Published on 20/07/2011

Given that the CoreData documentation describes a 10,000 object collection as a fairly small data set, I was surprised to find a simple NSFetchRequest being responsible for massive resource spikes in a recent Mac application I’ve been working on.

The NSFetchRequest in question uses an NSPredicate to fetch Files entities with a given path. As can be seen from the original query, I’m performing a case-insensitive comparison of each records path attribute with a receivedPath string.

NSPredicate *predicate = [NSPredicate predicateWithFormat:@"path ==[c] %@", receivedPath];
 
NSEntityDescription *entity = [NSEntityDescription entityForName:@"Files" inManagedObjectContext:self.moc];
NSFetchRequest *request = [[NSFetchRequest alloc] init];
[request setEntity:entity];

While I had indexed the path attribute and ensured that I was using an NSSQLiteStoreType backing store, I hadn’t considered exactly how CoreData would treat the case-insensitive modifier internally. By passing my debug build the -com.apple.CoreData.SQLDebug argument, I was able to ascertain that the comparison makes use of a custom CoreData SQLite function: NSCoreDataStringCompare.
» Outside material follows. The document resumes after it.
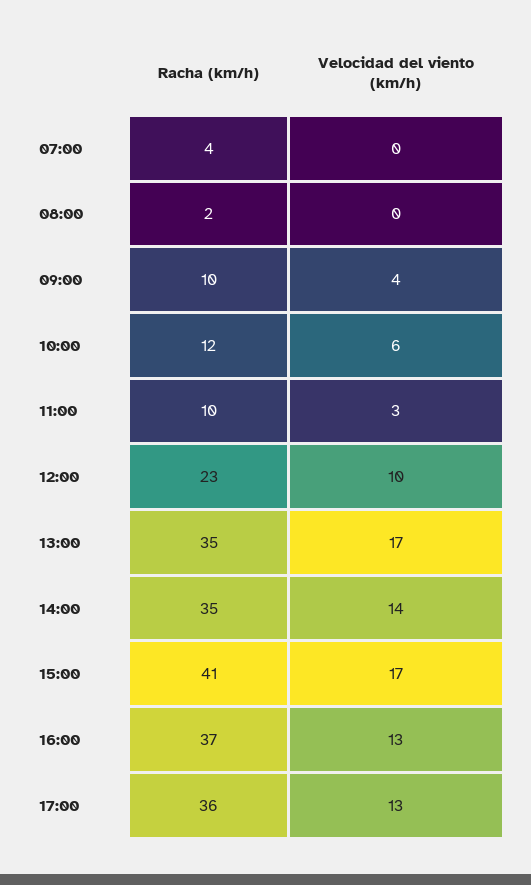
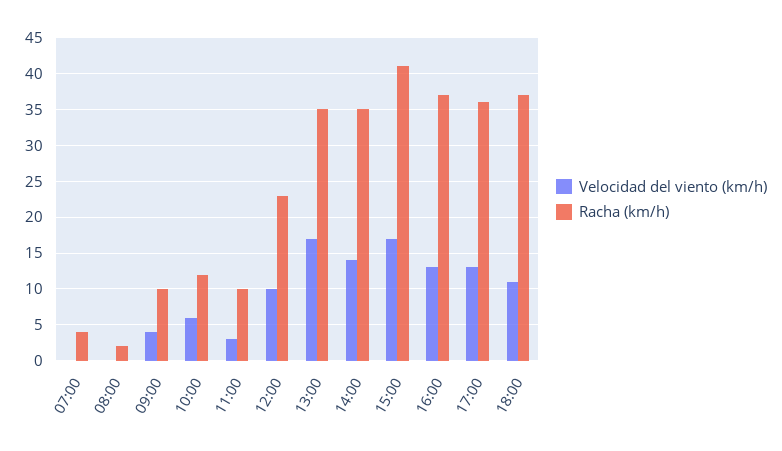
Velocidad del viento (km/h), 18:00: none -> 11
Racha (km/h), 18:00: none -> 37

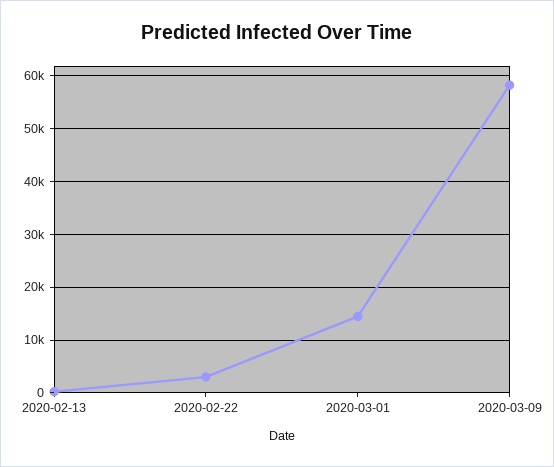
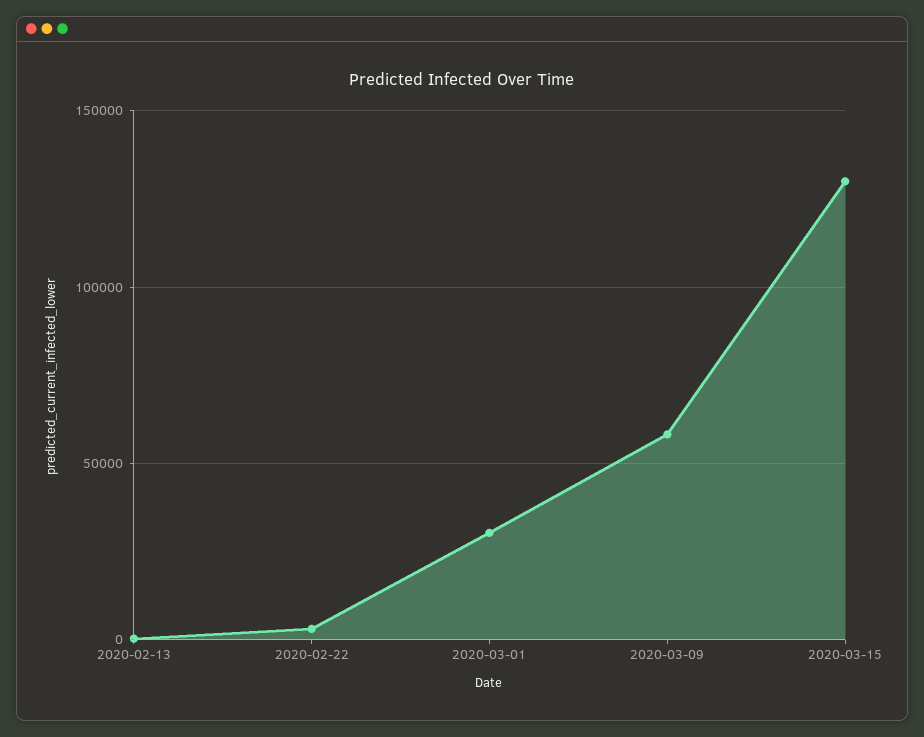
2020-03-01: 14000 -> 30000
2020-03-15: none -> 130000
Essentially this meant that SQLite was boiling the string comparison down to a fairly costly LIKE statement, meaning my index was being overlooked completely. To solve the issue I simply created a secondary attribute: lowercasePath, ensured it too was indexed, and used a direct string comparison, like so:

NSPredicate *predicate = [NSPredicate predicateWithFormat:@"path == %@", [receivedPath lowercaseString]];

The results were staggering. The function in question is no longer significant enough to even register during profiling runs.